Keterbatasan ini memberikan tantangan terhadap keberhasilan adopsi AI untuk mendukung inisiatif critical perusahaan, termasuk inisiatif mencapai tujuan lingkungan.
Hampir semua pembeli TI mendapatkan tekanan untuk mengurangi jejak karbon mereka. Faktanya, sebagian besar setuju untuk mencapai tujuan TI tidak mungkin tercapai jika dilakukan tanpa mempersiapkan infrastruktur TI untuk mendukung AI dengan baik.
Infrastruktur yang lebih cerdas kini semakin mendesak dan tinggi permintaannya. Sering kali terjadi di mana perusahaan ingin memperoleh manfaat dari pembelajaran mesin tetapi sistem yang sudah ada sebelumnya tidak dapat mendukung alur data AI dalam jumlah masif.
Seiring dengan semakin cepatnya adopsi AI, tim TI memerlukan infrastruktur yang efisien, andal, dan berkinerja tinggi untuk memastikan penerapan yang efektif.
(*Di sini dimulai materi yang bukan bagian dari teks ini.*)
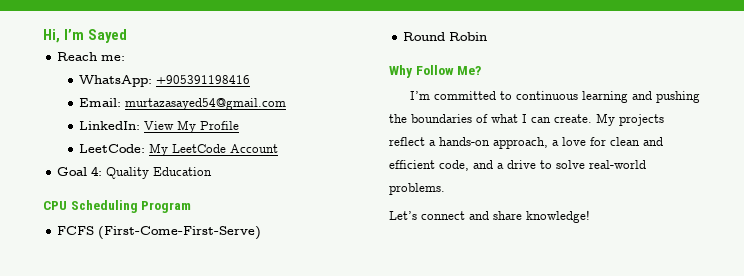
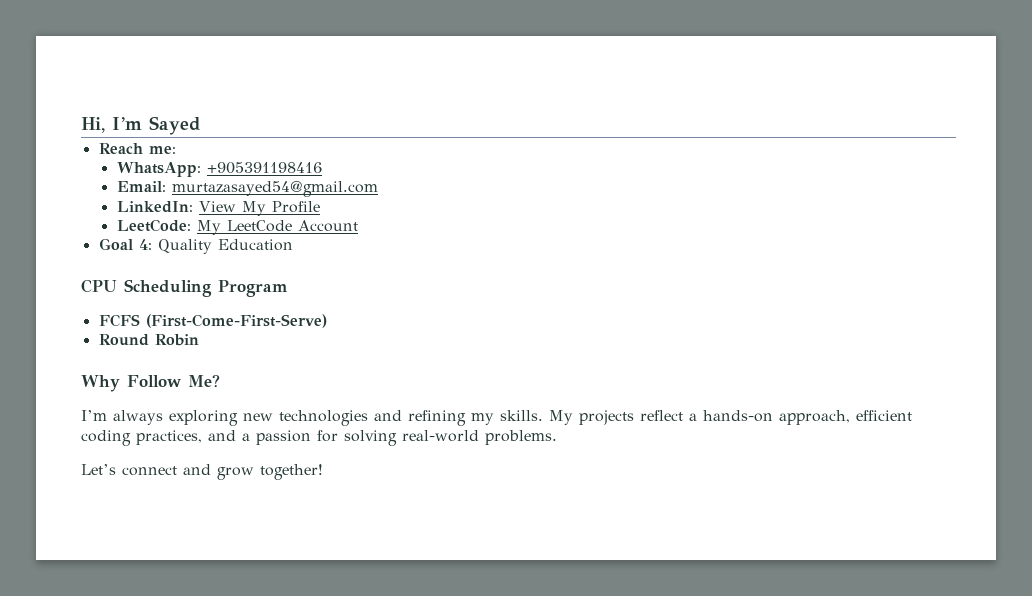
- I’m committed to continuous learning and pushing the boundaries of what I can create.
+ I’m always exploring new technologies and refining my skills.
- My projects reflect a hands-on approach, a love for clean and efficient code, and a drive to solve real-world problems.
+ My projects reflect a hands-on approach, efficient coding practices, and a passion for solving real-world problems.
- Let’s connect and share knowledge!
+ Let’s connect and grow together!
“Laporan ini memberikan pengetahuan yang berguna bagi organisasi di Indonesia yang akan atau sudah menjalankan proyek AI. Di era AI, kebutuhan energi dan data akan tumbuh secara eksponensial dan berinvestasi pada infrastruktur data yang mendukung AI sangatlah penting agar proyek Anda mendapat peluang keberhasilan,” tutup Catharina Hadiningtyas, Country Manager, Indonesia Pure Storage.